L’Histoire, même celle dite « contemporaine », n’est ainsi jamais totalement écrite ni maîtrisée. Il faut également compter avec les témoignages des vétérans, fait propre à l’histoire la plus proche de nous, et qui entrent parfois en concurrence avec les écrits. Désormais, et c’est mon ouverture sur un autre débat, il faudrait s’intéresser à la manière dont l’Histoire est écrite. Nous ne devons pas croire naïvement tout ce qui peut nous être dit, ni tout ce qui est affirmé dogmatiquement. L’étude d’un événement historique militaire, et surtout une bataille, doit ainsi se faire autant que possible en parallèle avec l’étude du lieu géographique concerné. Les observations peuvent invalider certains écrits, et amènent à se poser des questions auxquelles la seule étude des textes n’apporte pas toutes les réponses.
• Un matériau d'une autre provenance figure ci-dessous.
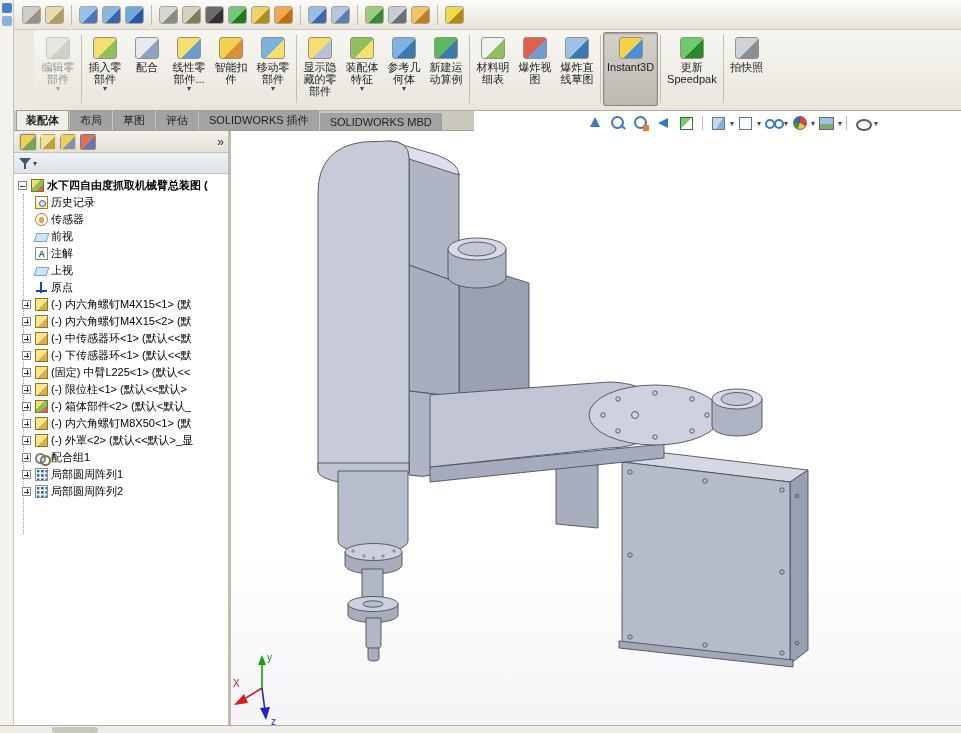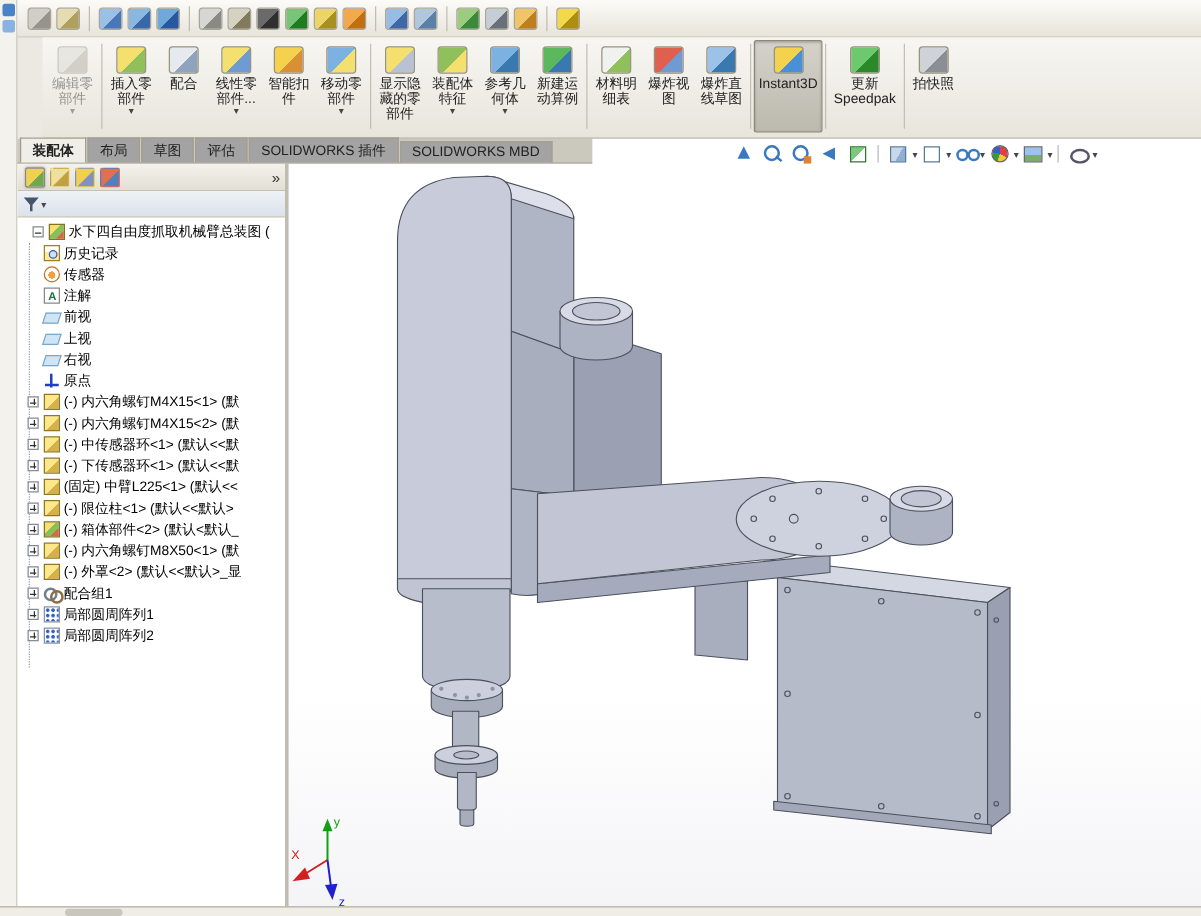--- a/index.html
+++ b/index.html
@@ -98,7 +98,7 @@
   #tree-body { position:relative; padding-top:3px; }
   .treeline { position:absolute; left:9px; top:20px; bottom:auto; height:340px; border-left:1px dotted #9aa0a8; }
   .trow { display:flex; align-items:center; height:17px; padding-left:8px; cursor:default; position:relative; }
-  .trow.root { padding-left:12px; }
+  .trow.root { padding-left:4px;font-weight:bold; }
   .tlabel { font-size:11px; color:#000; white-space:nowrap; overflow:hidden; }
   .exp { width:9px; height:9px; border:1px solid #848b94; background:#fff; position:relative;
     margin-right:3px; flex:0 0 auto; }

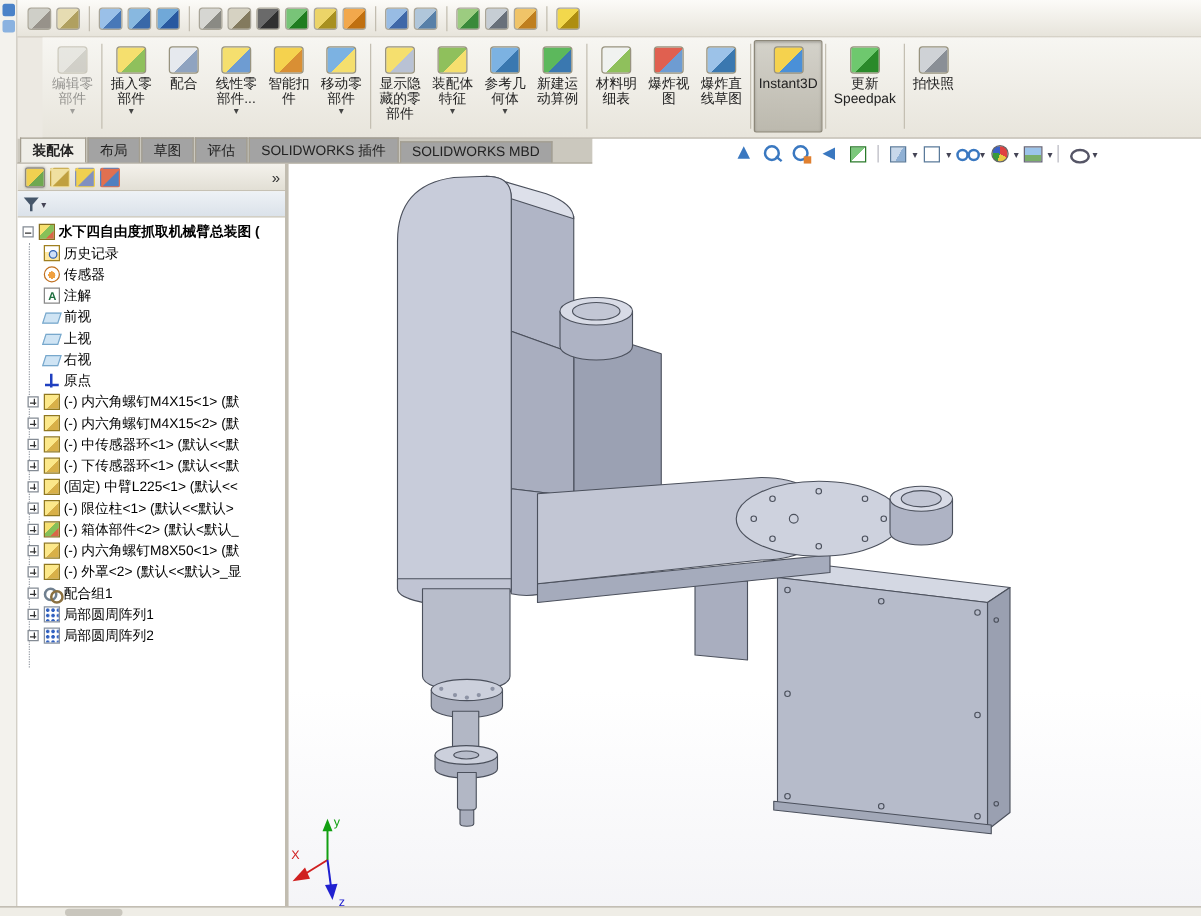--- a/index.html
+++ b/index.html
@@ -328,13 +328,13 @@
     </div>
     <div class="trow">
       <span class="exp none"></span>
+      <span class="ico plane"></span>
+      <span class="tlabel">前视</span>
+    </div>
+    <div class="trow">
+      <span class="exp none"></span>
       <span class="ico annotation"></span>
       <span class="tlabel">注解</span>
-    </div>
-    <div class="trow">
-      <span class="exp none"></span>
-      <span class="ico plane"></span>
-      <span class="tlabel">前视</span>
     </div>
     <div class="trow">
       <span class="exp none"></span>

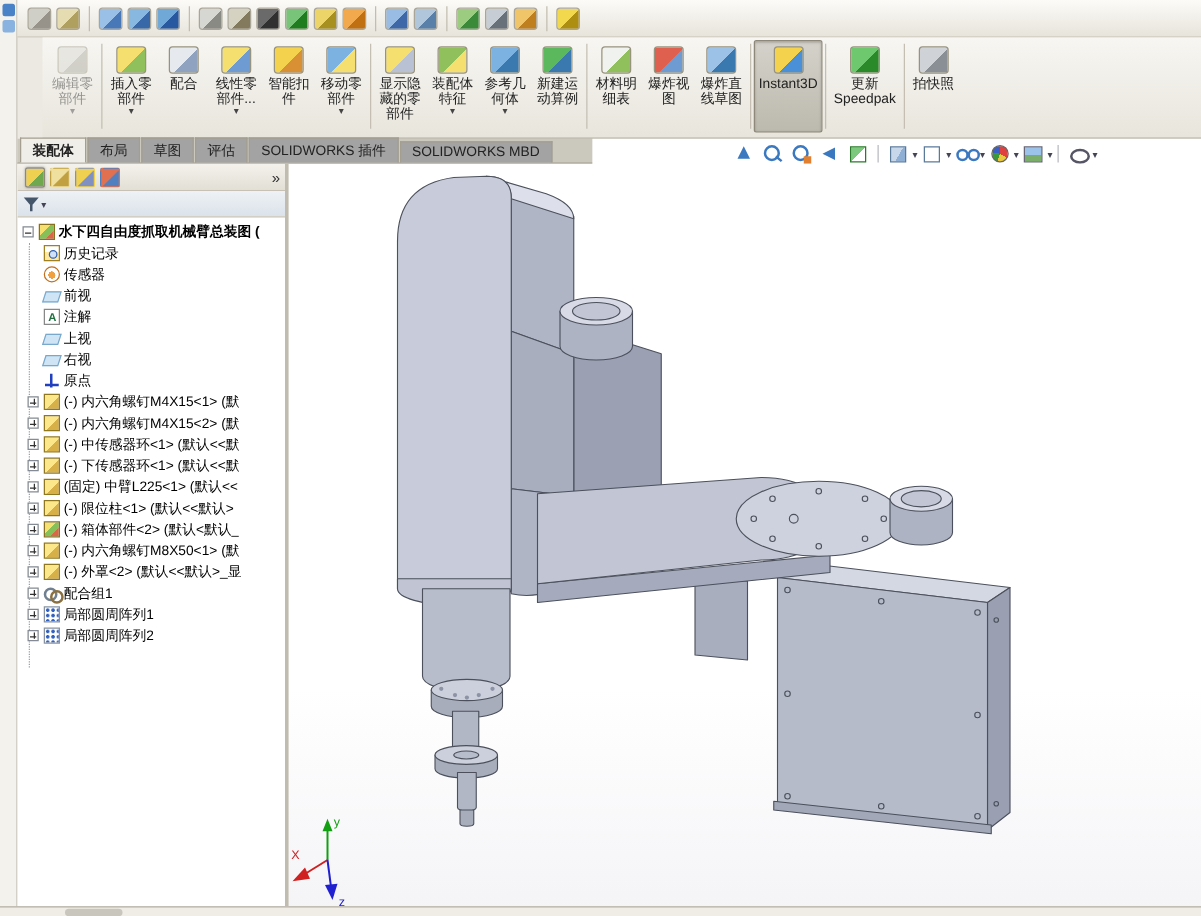--- a/index.html
+++ b/index.html
@@ -343,11 +343,6 @@
     </div>
     <div class="trow">
       <span class="exp none"></span>
-      <span class="ico plane"></span>
-      <span class="tlabel">右视</span>
-    </div>
-    <div class="trow">
-      <span class="exp none"></span>
       <span class="ico origin"></span>
       <span class="tlabel">原点</span>
     </div>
Maisy cache encore certainement de nombreuses informations qui ne sont peut-être pas primordiales dans la compréhension globale du débarquement de Normandie. Mais la quête des détails (en Histoire, comme dans d’autres disciplines, le diable gît dans les détails) permet de ne pas transformer les événements passés en des événements faussement interprétés. Et c’est aussi (voire surtout) ça, le devoir de mémoire : révéler tous les véritables détails de l’Histoire.